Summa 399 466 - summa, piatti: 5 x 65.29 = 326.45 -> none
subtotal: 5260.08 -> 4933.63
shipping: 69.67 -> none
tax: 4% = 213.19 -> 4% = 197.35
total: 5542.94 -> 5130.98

- [EXERCISE REQUIREMENTS] Which lines of the records contain the word "none"? Copy each of them.

- [RESULT FOR THIS TASK]
Summa 399 466 - summa, piatti: 5 x 65.29 = 326.45 -> none
shipping: 69.67 -> none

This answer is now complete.